What is happening here. Are we humans just gullible idiots who fall for any old hype? I have in the past when felling in a less contemplative mood than today concluded as much and I have even revelled in the fact that those of us smart enough to see through the ruse can benefit from cross subsidisation by those who willingly pay extra for no tangible benefit. http://mindbendingpuzzles.blogspot.ie/2011/04/how-i-learned-to-love-expensive-cables.html

Today however I am feeling contemplative and I am prepared to admit that there is more going on than meets the eye (or ear or tongue as the case may be). That RealClearScience article about Frederic Brochet hints at the bigger picture when it points out that there is a huge link between what we taste and smell and what we see. I think it is even broader than that. We humans are complex creatures and the overall experience that we think of as tasting a glass of wine is a combination of many tangible and intangible factors.The chemical composition of the liquid features of course but so does its visual appearance in the glass, so does the shape of the bottle it comes in and the label on that bottle. The shop you bought it in, the company you are sharing it with, even the voice in your head of the expert you heard on the radio recommending this vintage: all of these factors and many more contribute to the taste experience that is a glass of wine. 

I am pretty sure that Hi Fi audio appreciation has become a similar phenomenon. The perception of hearing is such an intangible and subjective thing that many tangible and intangible factors contribute to the overall audio appreciation experience. Faithful reproduction of the sound is one aspect of course but the intangibles also contribute strongly. For those who are into such things the the warm feeling they get from seeing the build quality of a $1000 USB cable actually does influence their perception of the sound. 

In case you are still inclined to dismiss these intangible issues as hype and bullshit consider another much older industry that has long understood the value of the intangible: perfume. The size and shape of the bottle and the package it comes in are all unashamedly part of the perfume experience. Do you imagine you would be thanked for delivering to your loved one a best value gallon can of their favourite Chanel scent? 

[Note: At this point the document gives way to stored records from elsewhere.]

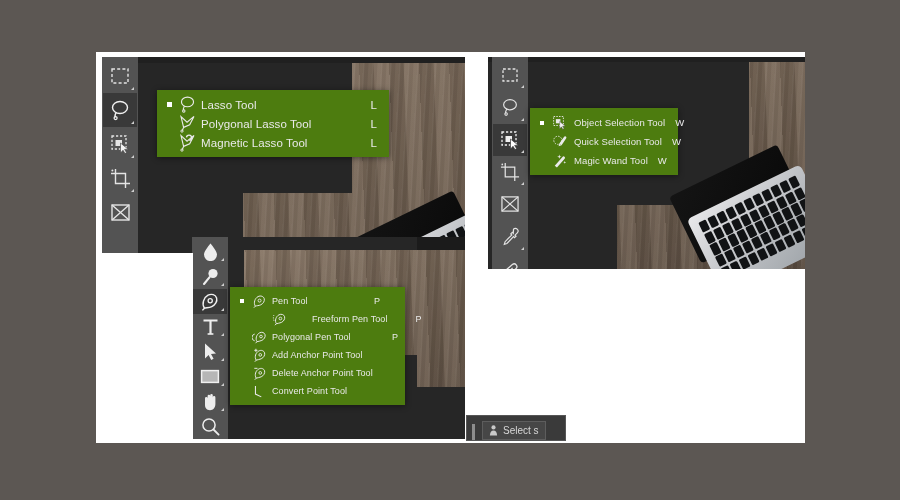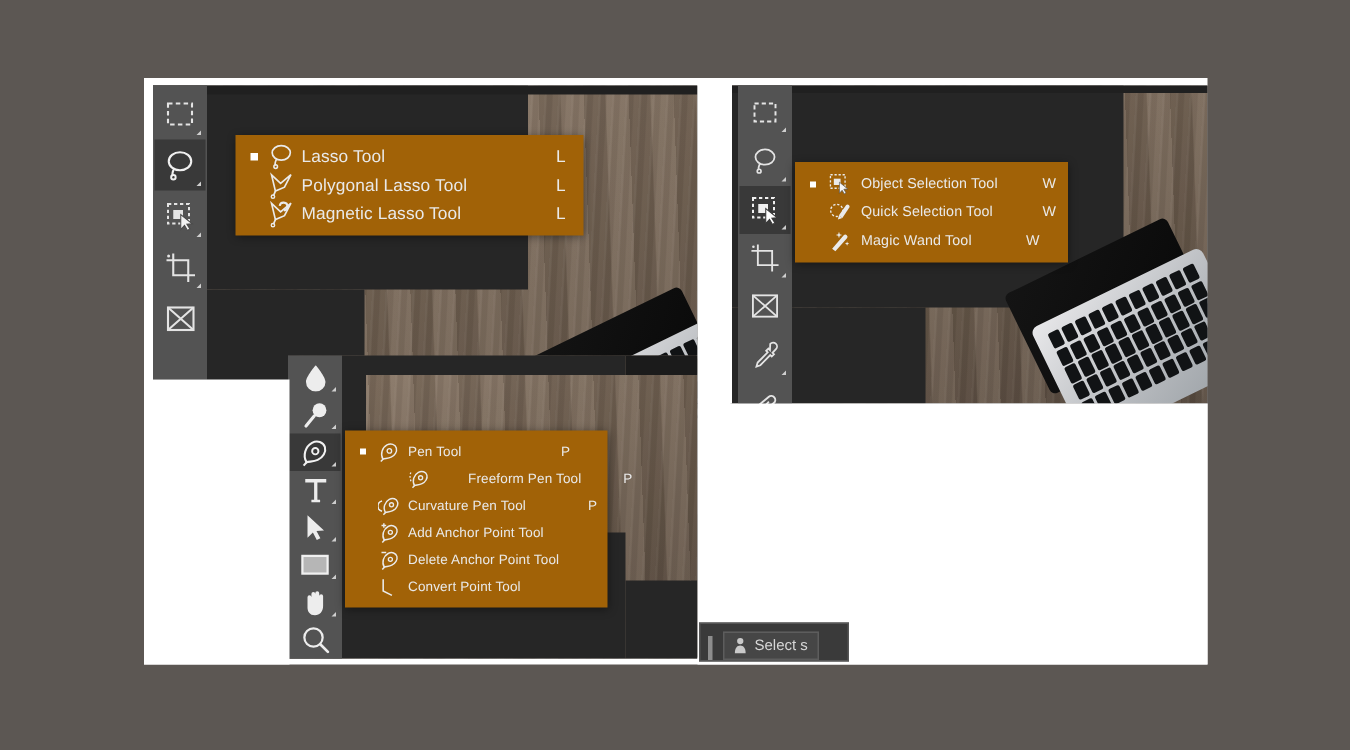"Lasso Tool" .flyout { background: #a16207 -> #4d7c0f }
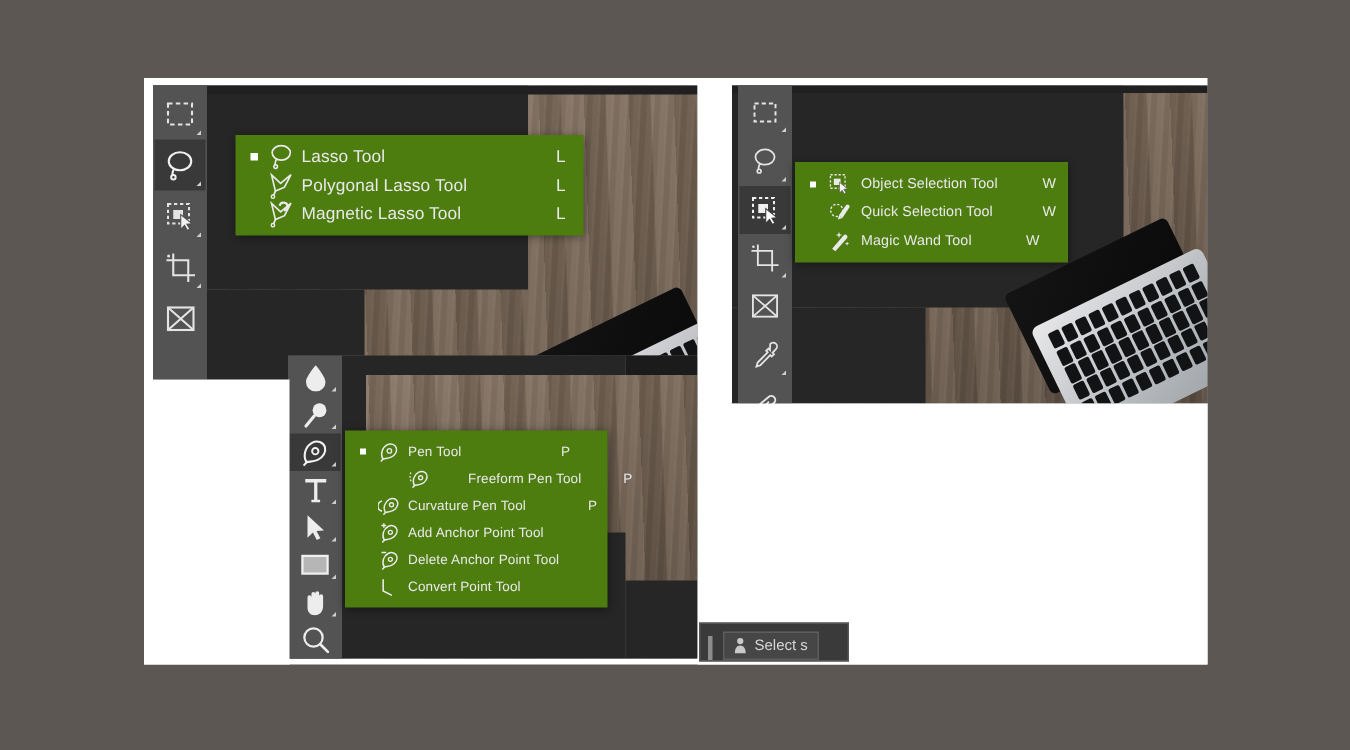"Object Selection Tool" #flyout-select { width: 182px -> 148px }
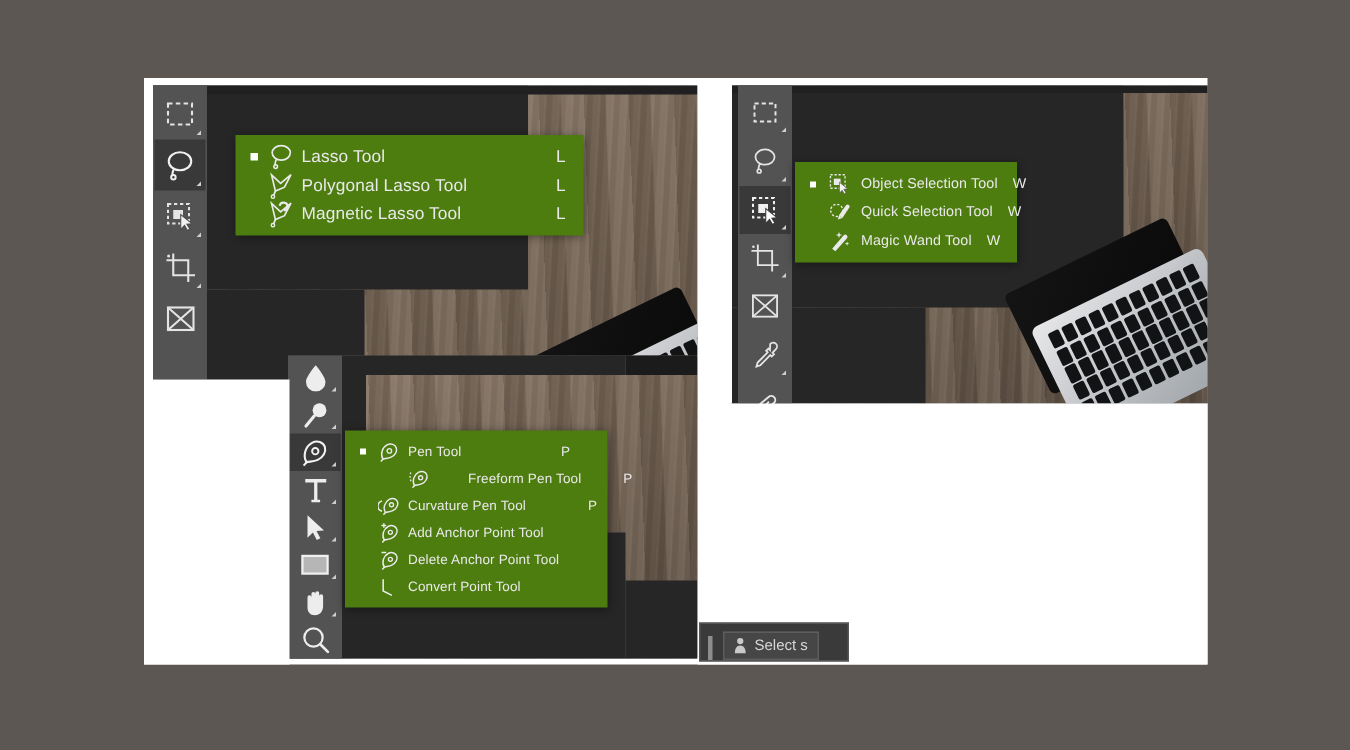"Curvature Pen Tool" span.fly-label { text: Curvature -> Polygonal }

Aside: Several decade ago when I was a youth the basic technical issues of audio reproduction had not yet been solved for the mass market so it was easier to distinguish between Hi Fidelity and mass market audio on purely objective technical grounds. Mass market equipment had measurably bad distortion that even an untrained ear could detect and Mike Oldfield's tongue in check admonition on the album cover of Tubular Bells that "This stereo record cannot be played on old tin boxes" was not all that far from the truth. Over the intervening decades however the quality of mass market equipment has improved enormously and even relatively modest systems are now capable of un-distorted  audio reproduction over a wide bandwidth at reasonable volume levels. This is one reason I suspect why  intangibles have become a large part of what distinguishes high end from low end.